*Supplied entries*.
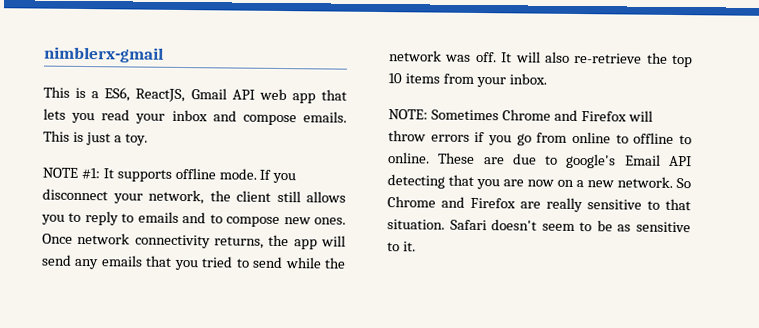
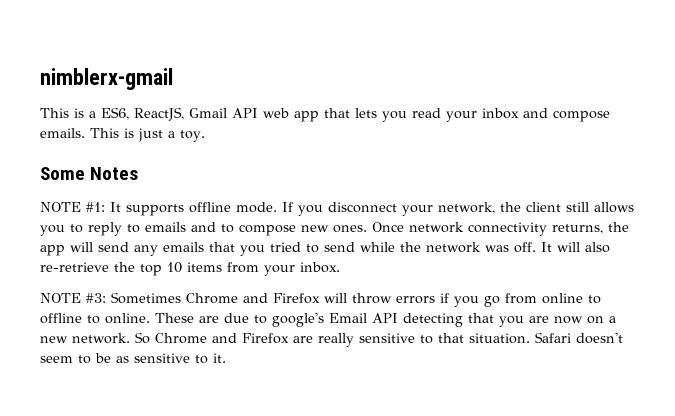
(148, 139) none -> [40,167,139,180] // Some Notes
[388,109,428,120] NOTE: -> [40,293,106,303] NOTE #3:

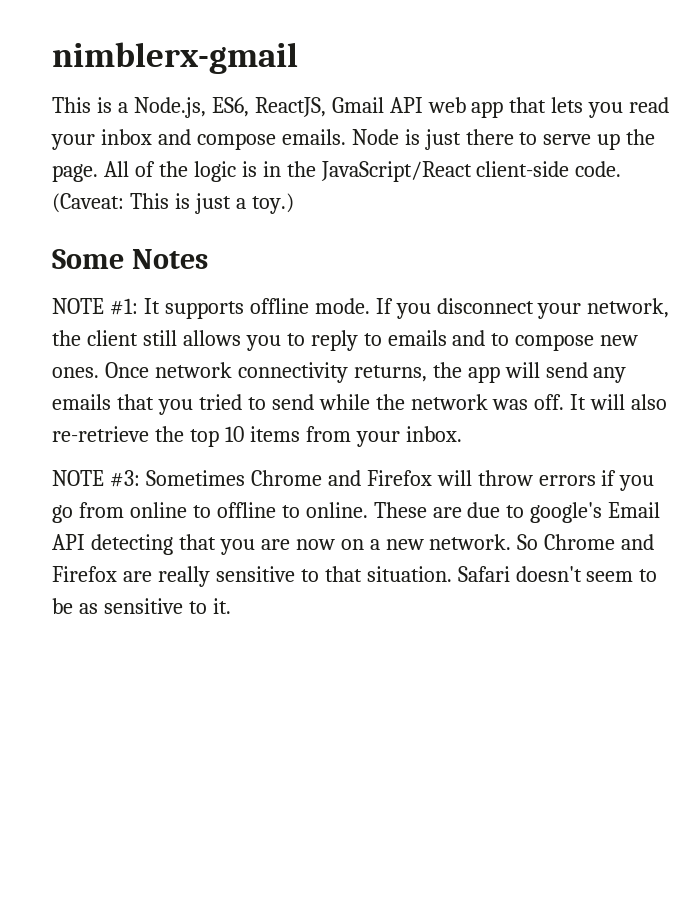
(96, 114) none -> [133,97,206,118] Node.js,
(85, 133) none -> [351,129,656,150] [52,161,622,182] [52,193,124,213] Node is just there to serve up the page. All of the logic is in the JavaScript/React client-side code. (Caveat:
[180,130,205,142] toy. -> [251,193,294,214] toy.)

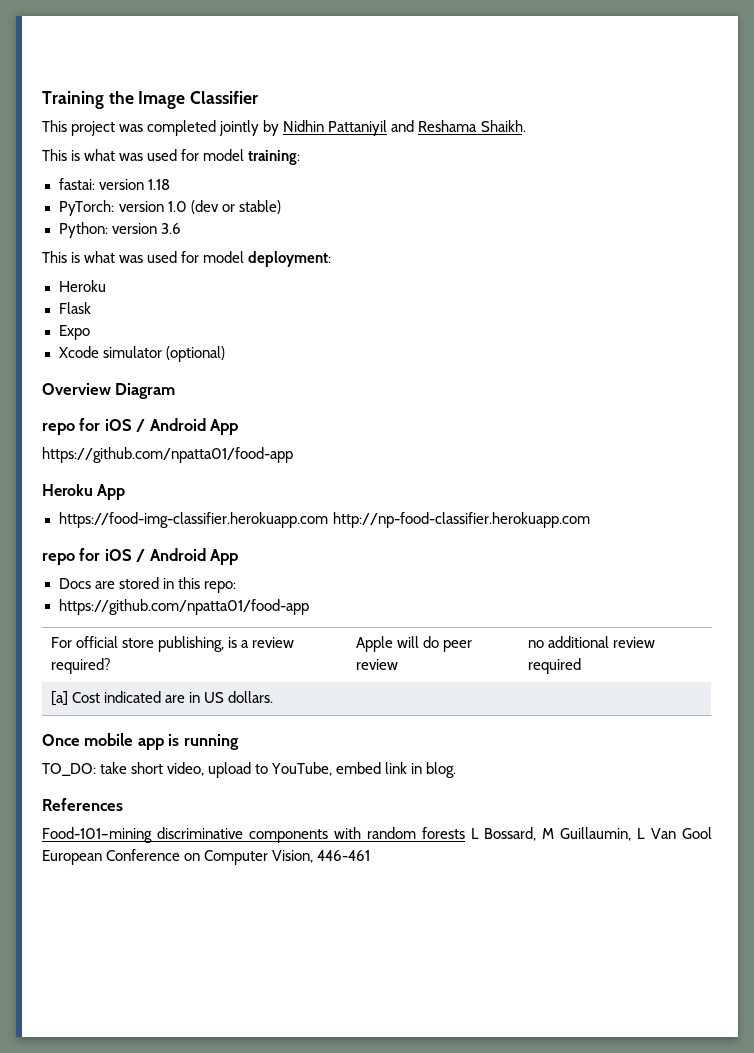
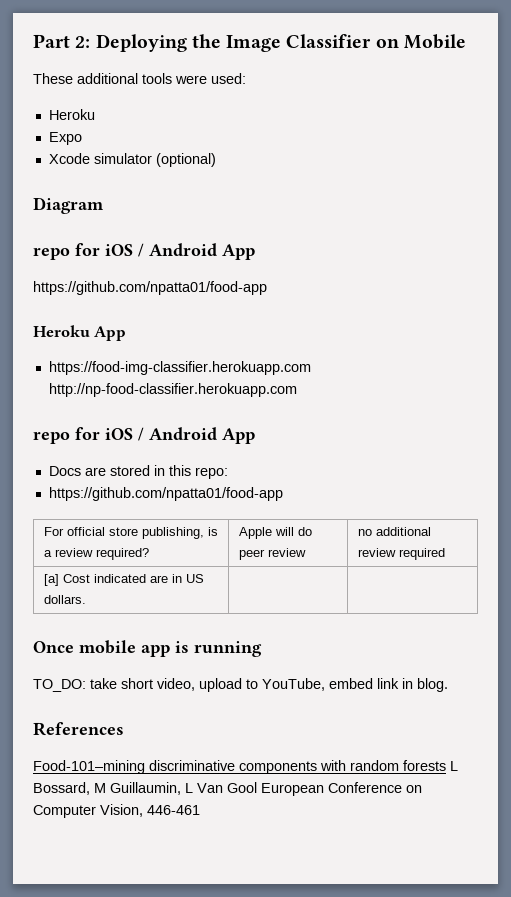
[42,91,104,109] Training -> [33,34,187,52] Part 2: Deploying
[42,120,526,136] [42,149,301,165] [58,178,170,190] [58,200,281,216] [58,222,181,238] [42,251,332,267] [58,280,106,292] [58,302,91,314] // This project was completed jointly by Nidhin Pattaniyil and Reshama Shaikh. // This is what was used for model training: // fastai: version 1.18 // PyTorch: version 1.0 (dev or stable) // Python: version 3.6 // This is what was used for model deployment: // Heroku // Flask -> [375,34,466,49] [33,73,246,84] [48,109,95,120] on Mobile // These additional tools were used: // Heroku
[42,383,111,395] Overview -> (216, 160) none

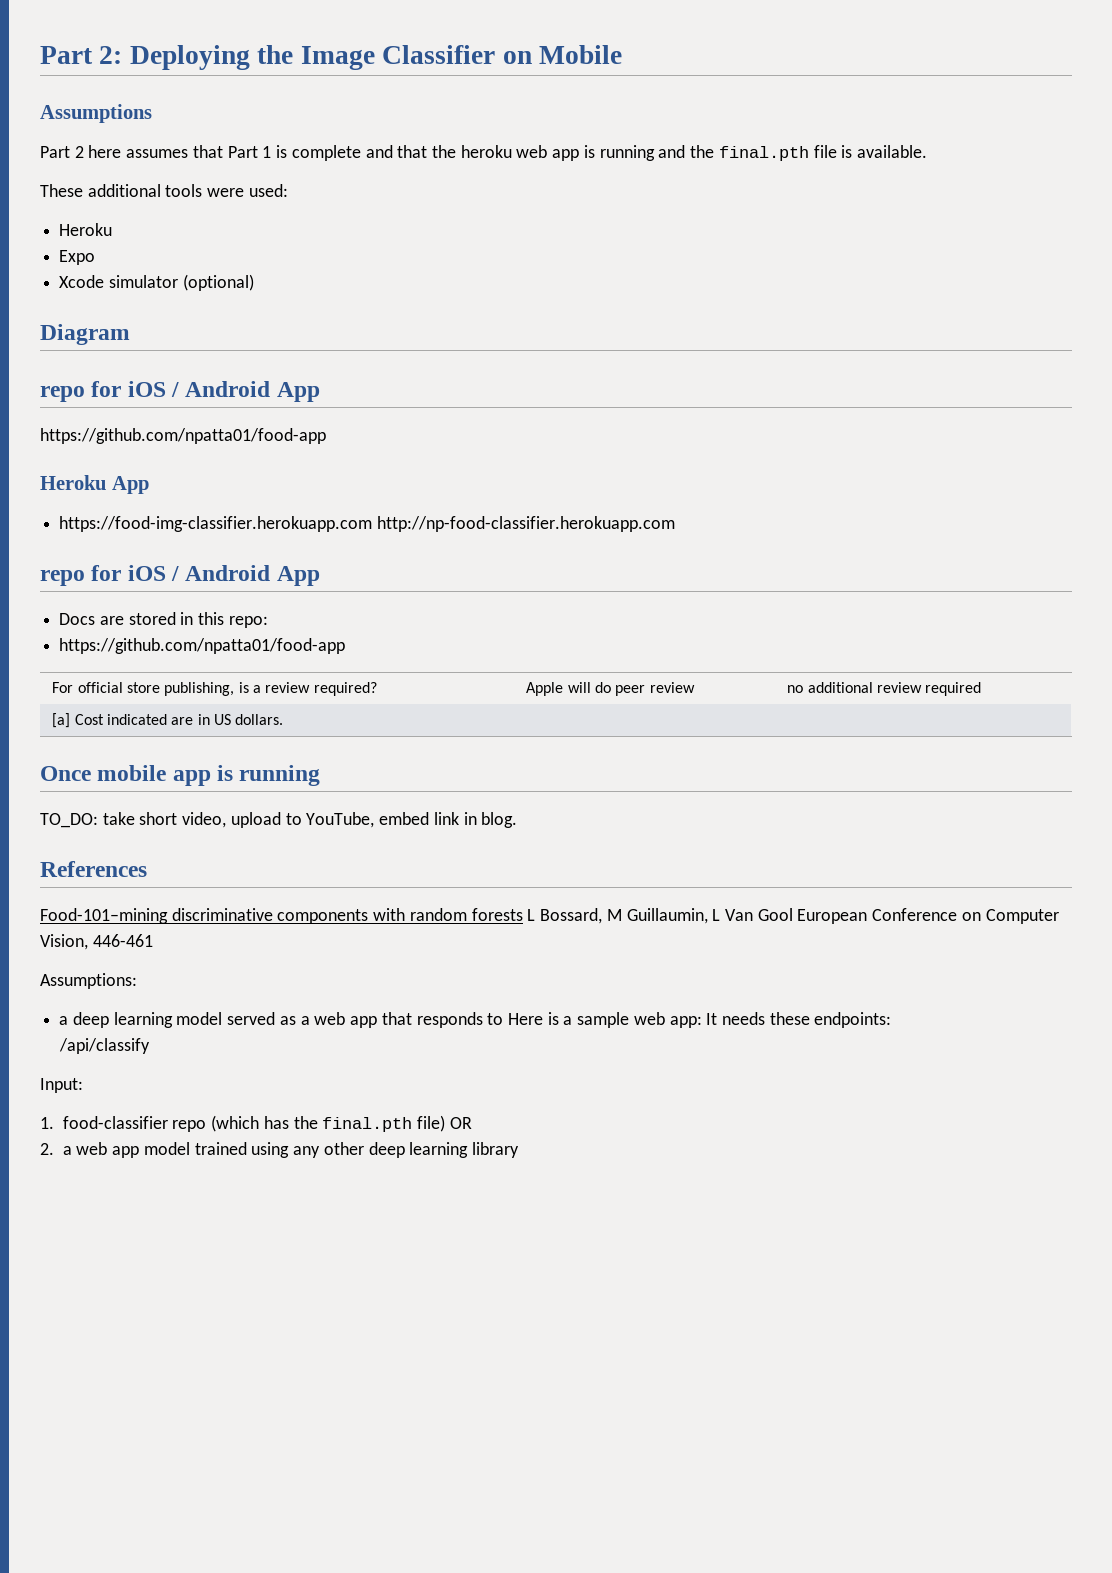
(466, 41) none -> [40,104,152,123] [40,145,927,161] // Assumptions // Part 2 here assumes that Part 1 is complete and that the heroku web app is running and the final.pth file is available.
(200, 810) none -> [40,973,137,989] [59,1012,892,1028] [59,1038,151,1054] [40,1078,83,1093] [40,1115,472,1132] [40,1142,519,1158] // Assumptions: // a deep learning model served as a web app that responds to Here is a sample web app: It needs these endpoints: // /api/classify // Input: // 1. food-classifier repo (which has the final.pth file) OR // 2. a web app model trained using any other deep learning library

*Directions*. Write out all of the data above exactly, without any of its pictures.

*Result*.
(148, 139) none -> [40,167,139,180] // Some Notes
[388,109,428,120] NOTE: -> [40,293,106,303] NOTE #3:

(96, 114) none -> [133,97,206,118] Node.js,
(85, 133) none -> [351,129,656,150] [52,161,622,182] [52,193,124,213] Node is just there to serve up the page. All of the logic is in the JavaScript/React client-side code. (Caveat:
[180,130,205,142] toy. -> [251,193,294,214] toy.)

[42,91,104,109] Training -> [33,34,187,52] Part 2: Deploying
[42,120,526,136] [42,149,301,165] [58,178,170,190] [58,200,281,216] [58,222,181,238] [42,251,332,267] [58,280,106,292] [58,302,91,314] // This project was completed jointly by Nidhin Pattaniyil and Reshama Shaikh. // This is what was used for model training: // fastai: version 1.18 // PyTorch: version 1.0 (dev or stable) // Python: version 3.6 // This is what was used for model deployment: // Heroku // Flask -> [375,34,466,49] [33,73,246,84] [48,109,95,120] on Mobile // These additional tools were used: // Heroku
[42,383,111,395] Overview -> (216, 160) none

(466, 41) none -> [40,104,152,123] [40,145,927,161] // Assumptions // Part 2 here assumes that Part 1 is complete and that the heroku web app is running and the final.pth file is available.
(200, 810) none -> [40,973,137,989] [59,1012,892,1028] [59,1038,151,1054] [40,1078,83,1093] [40,1115,472,1132] [40,1142,519,1158] // Assumptions: // a deep learning model served as a web app that responds to Here is a sample web app: It needs these endpoints: // /api/classify // Input: // 1. food-classifier repo (which has the final.pth file) OR // 2. a web app model trained using any other deep learning library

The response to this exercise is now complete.